Avi Loeb and Interstellar Questions

Below is the frontispiece of The Dialogue Concerning the Two Chief World Systems (Dialogo sopra i due massimi sistemi del mondo), a 1632 Italian language book by Galileo Galilei,, the famed Italian astronomer. The book compared the Copernican system, in which the Earth and other planets orbit the Sun against the traditional Ptolemaic system of the day, in which the earth was believed to be at the center of the solar system. Is there a modern version of this book today?

In near-Socratic fashion, the book’s main points are presented in the form of a fictional conversation between two philosophers, and a layman, over the course of four days. The layman, being of relative ignorance in comparison with the two philosophers, is named Simplicio, which can be interpreted today as Simpleton or fool, argues that the earth was at the center of the solar system. As this was also the position of the Catholic church, the Pope took umbrage at the comparison with the position of a fool, and attacked Galileo to the point where he found himself facing an Inquisition whose judgment led to his lifelong confinement to house arrest. The danger with certain books is that sometimes even a great idea is attacked, and the author must suffer undue consequences borne out of the ignorance of his time.

Until now, I haven’t commented much on books (next to visual art, my favorite medium), as my aim is larger than any one text. To be sure, there are many single books whose influence on my own development has been crucial. Typically such books have been wide-ranging in depth but narrowly focused in subject matter down to one single “enormous idea.” I think of Jean Paul Sartre’s Being and Nothingness, Claude Lévi-Strauss’s Structural Anthropology, or Sigmund Freud’s The Interpretation of Dreams in this context. In each of these marvelous books, the author launches on a spectacular journey in which he puts forward a theory of reality based on the logic of the world as interpreted through a rational perspective. Most any book does that, however, in these exceptional works, the perspective is itself challenged by an unforeseen uncanny element, something that emerges out of nowhere and plants itself on the horizon of reasonable expectation. This uncanny effect is in fact a kind of enzyme that ties an otherwise modernist way of thinking with an orientation to reality that does not emerge from expected histories, methods, or sequences of ideas, such as one might encounter in solving the various terms of a mathematical equation. Reality in these prodigious texts is therefore both rational and uncanny. And, since in my belief and personal experience, reality has proved itself to be inordinately slippery and idiosyncratic, these courageous writings are ones in which I find solace and sense.

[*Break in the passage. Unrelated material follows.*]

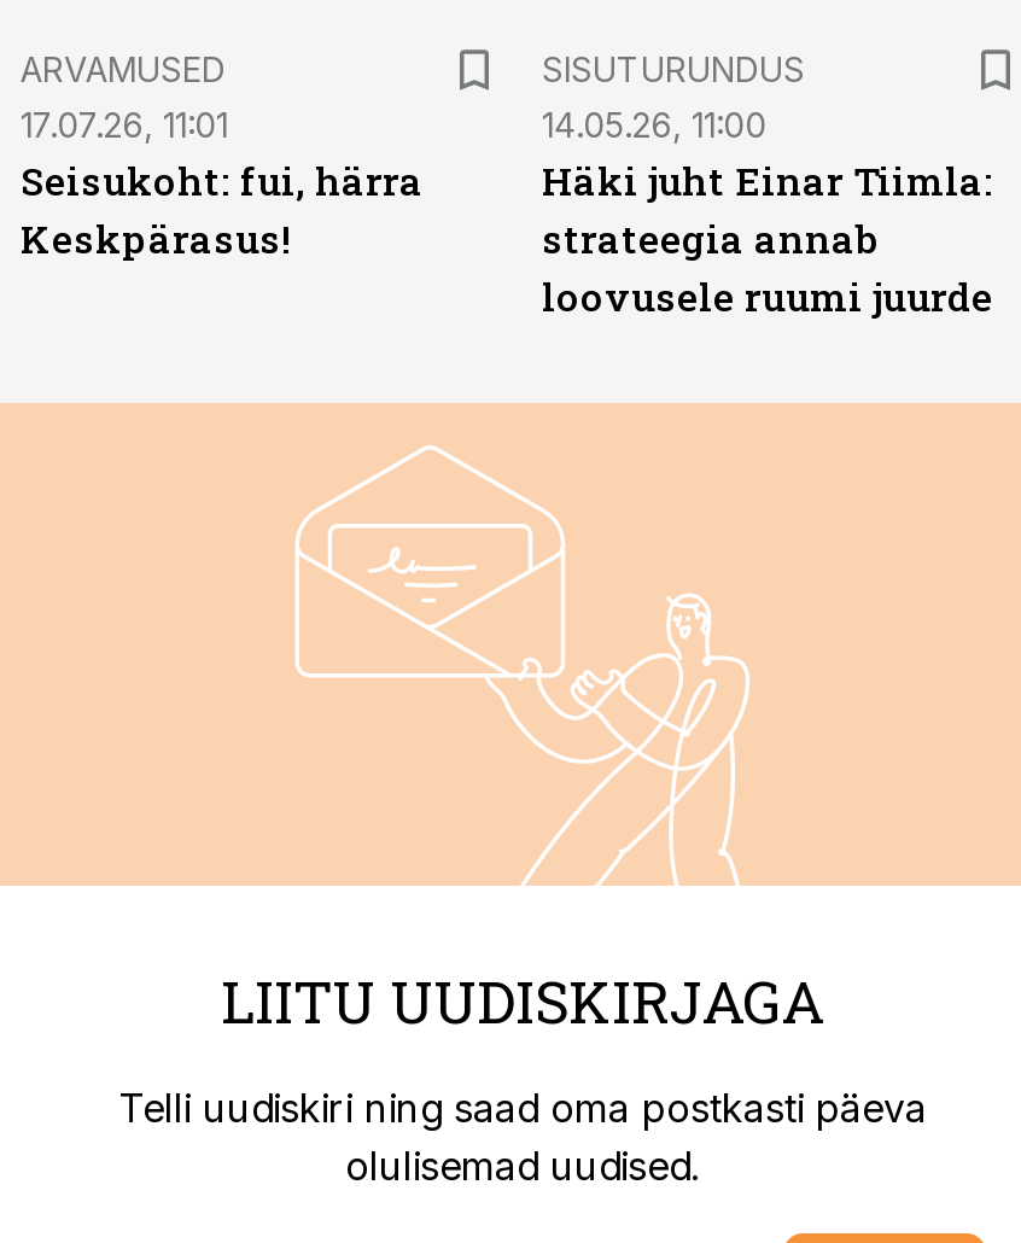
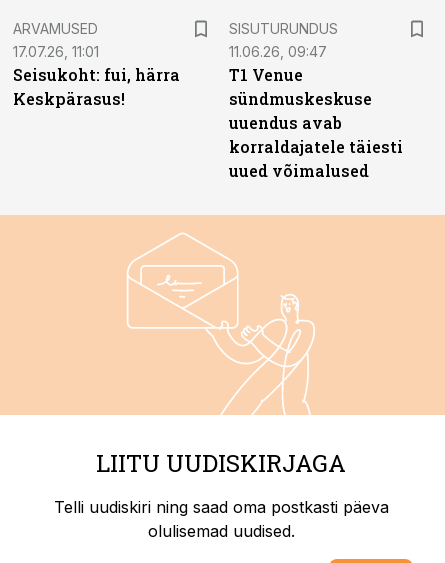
[542,104,993,321] 14.05.26, 11:00 | Häki juht Einar Tiimla: | strateegia annab | loovusele ruumi juurde -> [229,43,403,181] 11.06.26, 09:47 | T1 Venue | sündmuskeskuse | uuendus avab | korraldajatele täiesti | uued võimalused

We might expect a similar treatment of reality and the uncanny in science textbooks and carefully written monographs – reality being that which has already been explained by formulaic notions we know (such as how gravity operates around objects with mass), and the uncanny being that which science has not yet been able to explain or account for. Perhaps few science books give us as much to drink from in both reality and the uncanny as those which emerge from the pen of writers in two marvelously interesting fields: physics and astronomy.

I’ve read many books by physicists, most often in connection with the problems of quantum physics, a domain of inquiry that is both scientific and yet not rational in its many observably uncanny behaviors – a perfect blend of reality and the uncanny, captured in the behavior of as little as single particle or two. And as regards work by astronomers, astrophysicists and theoretical physicists, there is even greater space of wonder, because reality as such takes on its largest observable dimensions once we turn our curious gaze to the heavens and seek to look into the heart of the Universe. Astronomy is particularly exciting because we haven’t found the heart, yet are fully aware of a heartbeat.

Thus, perhaps you, like myself, await a book like those by Sartre, Lévi-Strauss, or Freud that can help us navigate deep into the terrain of the cosmos beyond the simplistic cartoon-like characterizations of many pop scientists whose day job is really to make television appearances rather than science itself,

And it was, while in this quest for such a book, that I encountered Avi Loeb’s Interstellar: The Search for Extraterrestrial Life and Our Future in the Stars, an amalgam of thoughts and findings straddling one big theory and many biographical anecdotes from the personal life of a Harvard astronomer. Avi Loeb, for the unfamiliar reader, has maintained an interest in celestial objects that are near or within the orbit of our solar system, and whose paths are not likely of natural origin.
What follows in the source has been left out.